Melihat hilal secara langsung dengan mata kepala dan dibantu peralatan, sudah dipegangi oleh warga nahdliyin (NU), hanya menurut Ibnu Sina harus melihat perubahan wajah bulan dan fase bulan dengan jarak atau sudut elongasi bulan. Elongasi adalah sudut yang dibentuk oleh bulan dan matahari sangat relatif terhadap pengamatan di bumi.
“Kalau bicara perbedaan awal Ramadan dan Idul Fitri, itu dari dulu. Bukan hanya NU-Muhammadiyah tetapi juga ada tareqat Nasqsyabandiyah dan jamaah An-Nadzir yang berbeda dengan umat Islam umumnya,” kata Ibnu Sina mencontohkan.
Ibnu Sina menggambarkan, metode hisab hakiki wujudul hilal dengan kriteria yakni matahari terbenam terlebih dahulu daripada bulan walaupun hanya berjarak satu menit atau kurang.
“Itu dianggap nilai positif, misalnya sudah terjadi konjungsi (bertemunya bulan dengan matahari), sehingga keesokan ditetapkan 1 Ramadan,” kata Ibnu Sina menjelaskan metode hisab itu.
KRITERIA JELAS
Sementara itu, yang diakui NU kata Ibnu Sina, mengacu pada ketentuan kriteria bulan sudah 2 derajat dan sudut elongasi 3 derajat atau hilal sudah berumur 8 jam.

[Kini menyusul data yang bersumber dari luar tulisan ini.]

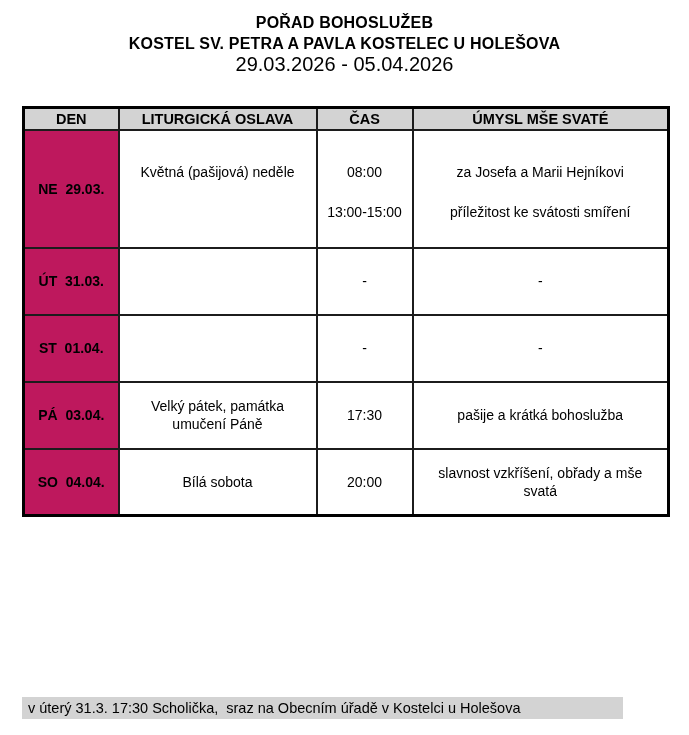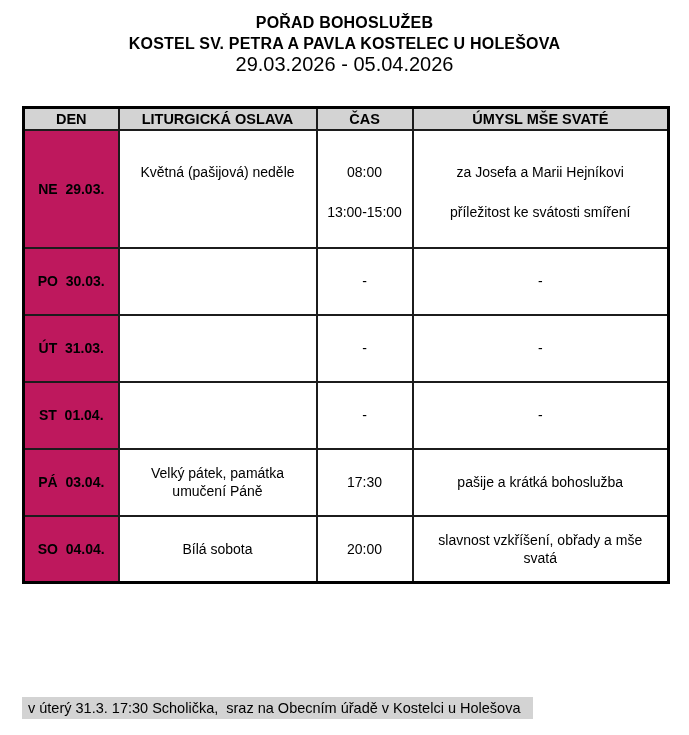"PO 30.03." tr { html: <tr> <td>PO 30.03.</td> <td> <div></div> </td> <td> <div> <div>-</div> </div> </td> <td> <div> <div>-</div> </div> </td> </tr> -> none }
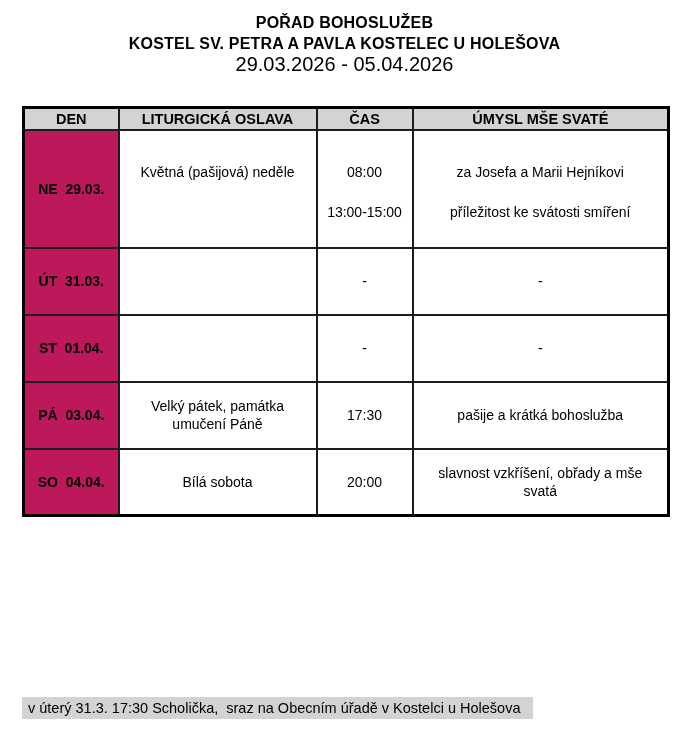"v úterý 31.3. 17:30 Scholička," .footer-note { width: 511px -> 601px }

Dalam ketentuannya, mengapa NU melakukan rukyatul hilal, karena dasar laporan rukyat sejak tahun 1969. Sejak itu, hingga sekarang dipakai, kendati data derajatnya diperbarui. Hanya, rukyatul hilal telah dilakukan sejak zaman Rasulullah.
“Bahkan kita menggunakan kriteria MABIMS yaitu penentuan awal Ramadan yang ditetapkan berdasarkan musyawarah negara-negara Malaysia, Brunei Darusalam, Indonesia dan Singapura,” jelas Ibnu Sina.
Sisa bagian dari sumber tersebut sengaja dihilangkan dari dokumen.